YOUR ASSIGNMENT: From the entries that follow, gather each line holding the word "height".

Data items
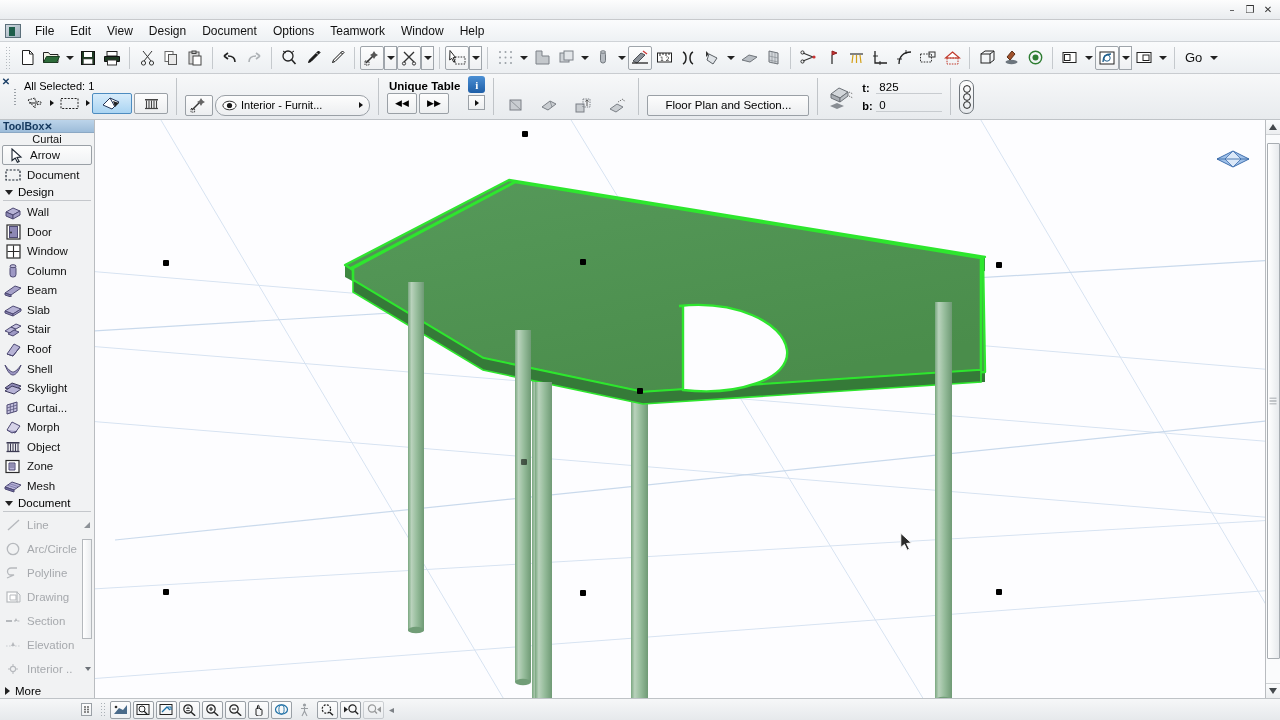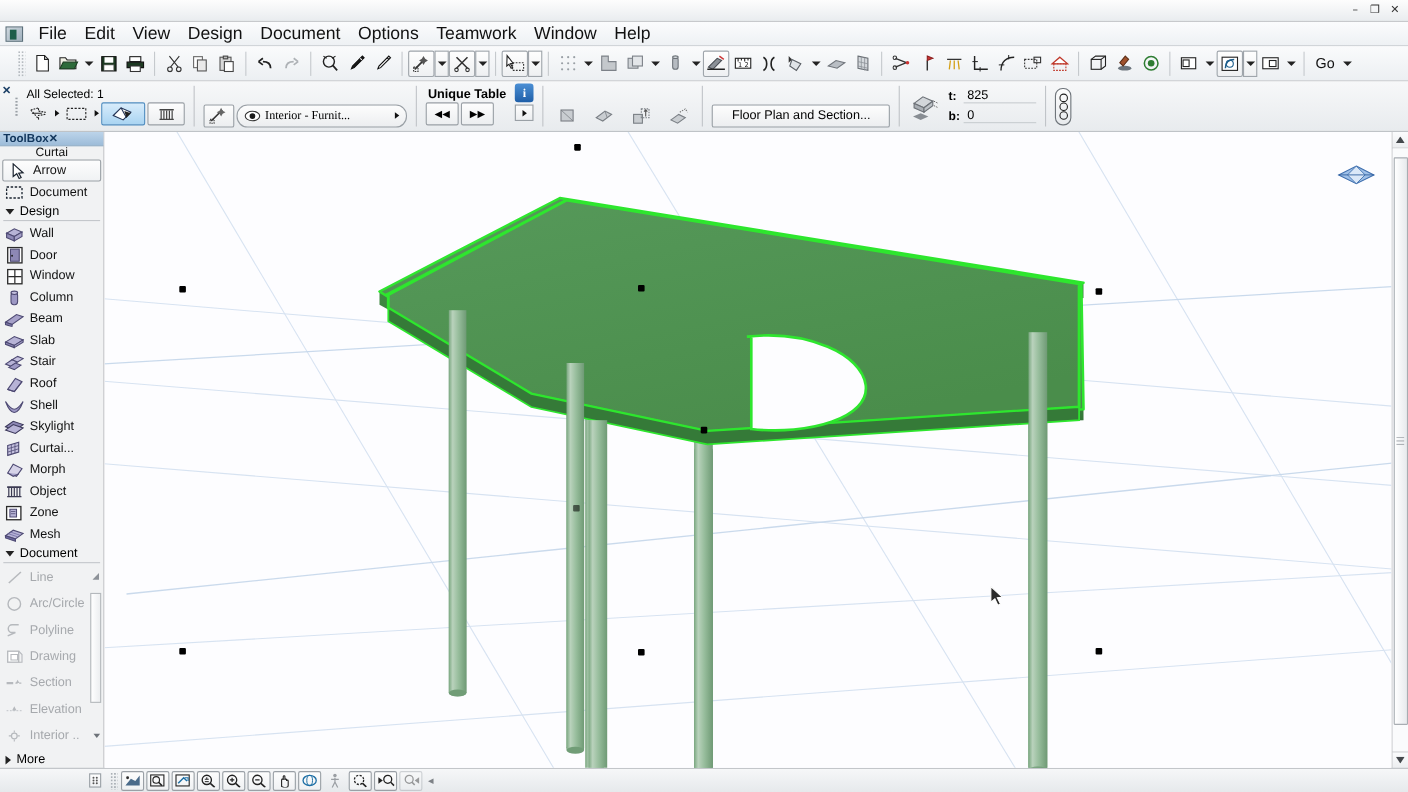--- a/index.html
+++ b/index.html
@@ -34,7 +34,7 @@
   }
   .applogo:after{content:"";position:absolute;left:3px;top:2px;width:6px;height:9px;background:#1d5e4a;}
   .menuitem {
-    padding: 3px 8px; font-size: 16px; color: #111; cursor: default;
+    padding: 3px 8px; font-size: 12px; color: #111; cursor: default;
     font-family: "Liberation Sans", sans-serif;
     text-align: right;
   }

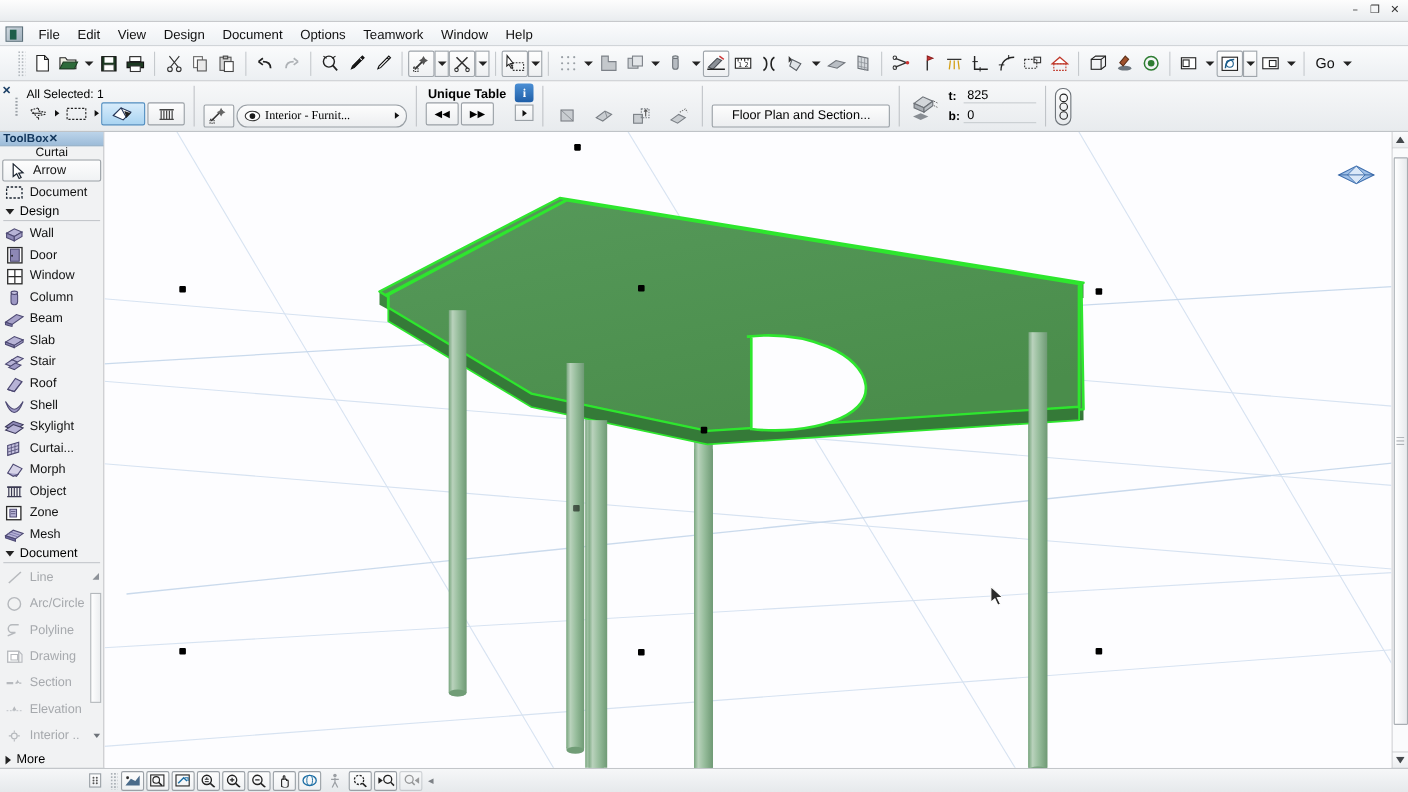--- a/index.html
+++ b/index.html
@@ -43,7 +43,7 @@
   .toolbar {
     height: 32px; background: linear-gradient(#fafbfc,#eceff2);
     border-bottom: 1px solid #c9ccd0;
-    display: flex; align-items: center; flex: none; padding-left: 16px;
+    display: flex; align-items: center; flex: none; padding-left: 5px;
   }
   .grip { width: 7px; height: 24px; margin-right: 3px;
     background-image: radial-gradient(circle, #aab0b6 0.9px, transparent 1px);

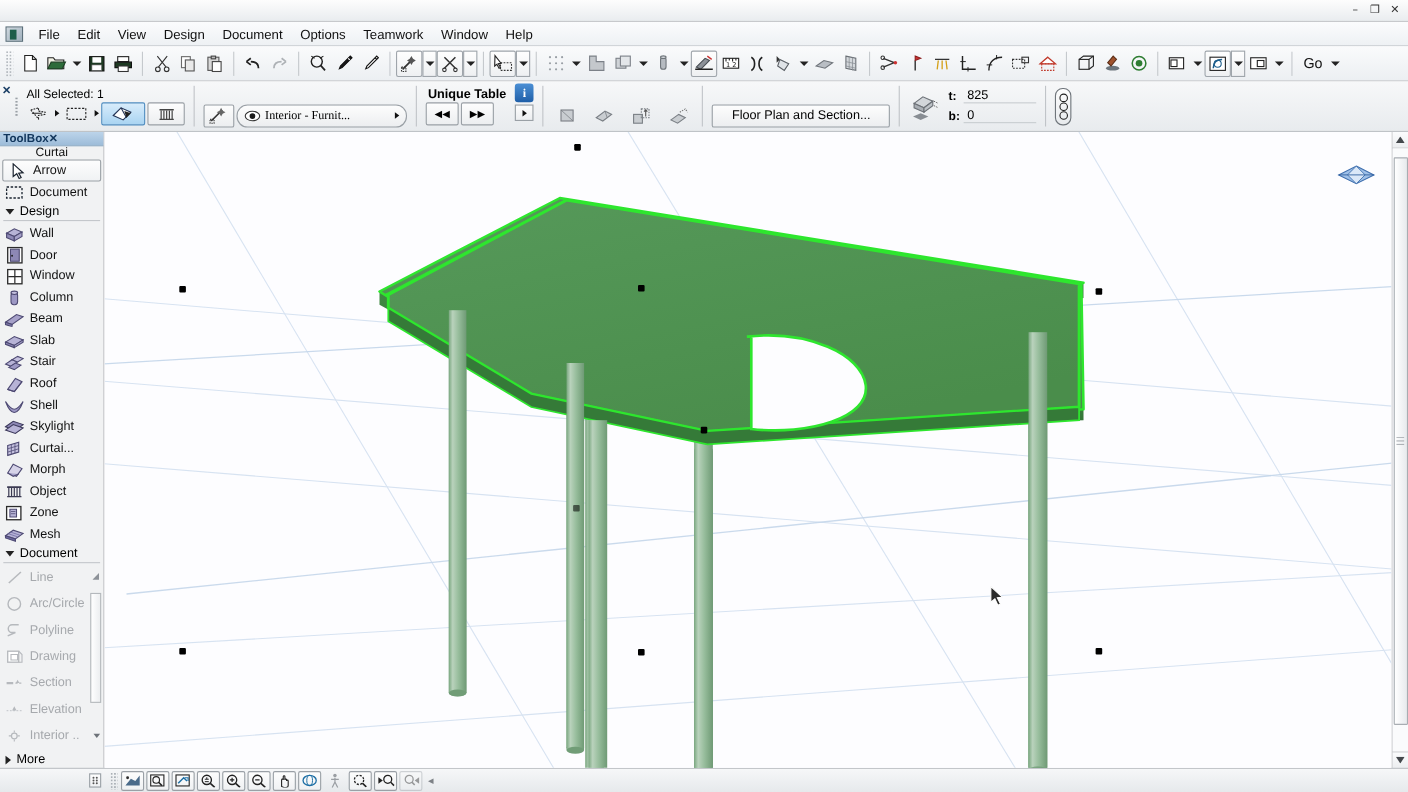--- a/index.html
+++ b/index.html
@@ -84,7 +84,7 @@
   .ibbtn.active{background:linear-gradient(#d8ecfb,#a9d4f2);border-color:#4d8cc0;}
   .ibbtn.flat{border-color:transparent;background:transparent;}
   .ibcombo{height:21px;border:1px solid #9aa0a6;border-radius:10px;background:linear-gradient(#fdfdfd,#eceef0);
-           display:flex;align-items:center;padding:0 6px;gap:4px;cursor:default;font-size:11px;font-family:Liberation Serif, serif;}
+           display:flex;align-items:center;padding:0 6px;gap:4px;cursor:default;font-size:11px;}
   .ibwide{height:21px;border:1px solid #9aa0a6;border-radius:2px;background:linear-gradient(#fdfdfd,#eceef0);
           display:flex;align-items:center;justify-content:center;cursor:default;font-size:11.5px;padding:0 10px;}
   .minitri{width:0;height:0;border-top:3px solid transparent;border-bottom:3px solid transparent;border-left:4px solid #111;}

WRITTEN RESPONSE:
   .applogo:after{content:"";position:absolute;left:3px;top:2px;width:6px;height:9px;background:#1d5e4a;}
     height: 32px; background: linear-gradient(#fafbfc,#eceff2);
   .grip { width: 7px; height: 24px; margin-right: 3px;
   .ibcombo{height:21px;border:1px solid #9aa0a6;border-radius:10px;background:linear-gradient(#fdfdfd,#eceef0);
   .ibwide{height:21px;border:1px solid #9aa0a6;border-radius:2px;background:linear-gradient(#fdfdfd,#eceef0);
   .minitri{width:0;height:0;border-top:3px solid transparent;border-bottom:3px solid transparent;border-left:4px solid #111;}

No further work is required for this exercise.